Prediction of quaternary hydrides based on densest ternary sphere packings

TL;DR

This study systematically searches for stable quaternary metal hydrides based on densest ternary sphere packings, identifying 23 promising candidates through computational screening to guide experimental synthesis.

Contribution

It introduces an exhaustive computational approach to identify stable quaternary hydrides from densest ternary sphere packings, expanding the search space for new hydrogen-rich materials.

Findings

23 stable quaternary hydrides identified

Screened candidates include novel hydrogen sublattices

Provides guidelines for experimental synthesis

Abstract

We exhaustively search quaternary metal hydrides based on the (13-2-1) and (13-3-1) structures that are the two of the putative densest ternary sphere packings in cubic systems [R. Koshoji \textit{et al.}, Phys. Rev. E \textbf{104}, 024101 (2021)]. The 73304 candidate hydrides are generated by substituting the small spheres with hydrogen atoms, the medium, large, and fourth spheres with metallic atoms. Especially, the substitution of the small spheres with hydrogen atoms gives the unconventional hydrogen sublattices.
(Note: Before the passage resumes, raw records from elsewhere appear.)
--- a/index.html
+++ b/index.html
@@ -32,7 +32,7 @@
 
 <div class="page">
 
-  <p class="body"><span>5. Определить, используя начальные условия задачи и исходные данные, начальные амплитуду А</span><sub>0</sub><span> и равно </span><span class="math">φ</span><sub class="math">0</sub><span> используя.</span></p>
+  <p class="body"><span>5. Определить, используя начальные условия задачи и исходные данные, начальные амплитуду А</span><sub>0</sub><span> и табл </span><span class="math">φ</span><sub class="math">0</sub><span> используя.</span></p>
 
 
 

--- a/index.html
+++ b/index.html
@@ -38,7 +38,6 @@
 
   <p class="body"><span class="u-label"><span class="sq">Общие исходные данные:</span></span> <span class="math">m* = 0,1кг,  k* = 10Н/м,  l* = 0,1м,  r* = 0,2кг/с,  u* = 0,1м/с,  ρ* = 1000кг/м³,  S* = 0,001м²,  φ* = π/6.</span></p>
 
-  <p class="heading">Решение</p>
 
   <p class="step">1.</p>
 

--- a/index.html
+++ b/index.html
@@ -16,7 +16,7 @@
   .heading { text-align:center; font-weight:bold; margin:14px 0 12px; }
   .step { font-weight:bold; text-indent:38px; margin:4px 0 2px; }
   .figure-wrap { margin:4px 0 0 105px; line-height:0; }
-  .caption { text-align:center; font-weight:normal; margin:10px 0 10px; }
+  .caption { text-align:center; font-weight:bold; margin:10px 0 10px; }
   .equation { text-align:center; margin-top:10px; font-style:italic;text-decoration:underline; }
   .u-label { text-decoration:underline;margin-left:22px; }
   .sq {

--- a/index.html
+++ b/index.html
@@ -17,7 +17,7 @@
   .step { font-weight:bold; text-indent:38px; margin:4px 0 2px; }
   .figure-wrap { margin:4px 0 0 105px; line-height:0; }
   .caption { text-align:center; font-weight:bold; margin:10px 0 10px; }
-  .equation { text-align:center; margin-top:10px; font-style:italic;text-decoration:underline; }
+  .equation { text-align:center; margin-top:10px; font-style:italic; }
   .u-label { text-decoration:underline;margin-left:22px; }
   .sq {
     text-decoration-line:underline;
We screen unstable hydrides in the candidates through geometrical optimizations, constant pressure molecular dynamics simulations, and phonon calculations under hydrostatic pressure of $10$ GPa, and identify 23 hydrides with static and dynamic stability, including $\mathrm{H}_{12} \mathrm{Sc} \mathrm{Y}_{2} \mathrm{La}$ and $\mathrm{H}_{12} \mathrm{Ti} \mathrm{Ni}_{3} \mathrm{Ba}$. We expect that the 23 candidates of hydrides screened by the exhaustive search for 73304 hydrides provide a guideline to narrow down the search space for trials in the experimental synthesis of quaternary metal hydrides.